Find the line in the data below that contains "Gastroenterology | Rank: 11 -> 10". Return that line and all the lines after it, unchanged.

= = = =

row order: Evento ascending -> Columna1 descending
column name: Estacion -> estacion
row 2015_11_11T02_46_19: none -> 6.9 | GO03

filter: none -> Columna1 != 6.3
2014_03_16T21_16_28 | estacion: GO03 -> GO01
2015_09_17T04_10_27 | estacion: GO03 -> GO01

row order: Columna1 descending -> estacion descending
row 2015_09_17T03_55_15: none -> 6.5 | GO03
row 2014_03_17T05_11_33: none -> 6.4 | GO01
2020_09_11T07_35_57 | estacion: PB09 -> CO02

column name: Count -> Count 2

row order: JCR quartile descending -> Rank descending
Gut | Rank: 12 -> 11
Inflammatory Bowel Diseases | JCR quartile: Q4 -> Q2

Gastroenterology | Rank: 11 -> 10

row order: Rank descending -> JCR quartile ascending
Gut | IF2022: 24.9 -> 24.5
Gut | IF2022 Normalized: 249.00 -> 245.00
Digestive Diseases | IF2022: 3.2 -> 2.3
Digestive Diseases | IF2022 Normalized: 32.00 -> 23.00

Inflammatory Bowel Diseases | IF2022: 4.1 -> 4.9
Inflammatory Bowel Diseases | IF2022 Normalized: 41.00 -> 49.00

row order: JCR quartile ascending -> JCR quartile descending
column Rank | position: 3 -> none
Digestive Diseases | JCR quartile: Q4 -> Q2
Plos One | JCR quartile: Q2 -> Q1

= = = =

◆ TASK SOLUTION
Gastroenterology | Rank: 11 -> 10

row order: Rank descending -> JCR quartile ascending
Gut | IF2022: 24.9 -> 24.5
Gut | IF2022 Normalized: 249.00 -> 245.00
Digestive Diseases | IF2022: 3.2 -> 2.3
Digestive Diseases | IF2022 Normalized: 32.00 -> 23.00

Inflammatory Bowel Diseases | IF2022: 4.1 -> 4.9
Inflammatory Bowel Diseases | IF2022 Normalized: 41.00 -> 49.00

row order: JCR quartile ascending -> JCR quartile descending
column Rank | position: 3 -> none
Digestive Diseases | JCR quartile: Q4 -> Q2
Plos One | JCR quartile: Q2 -> Q1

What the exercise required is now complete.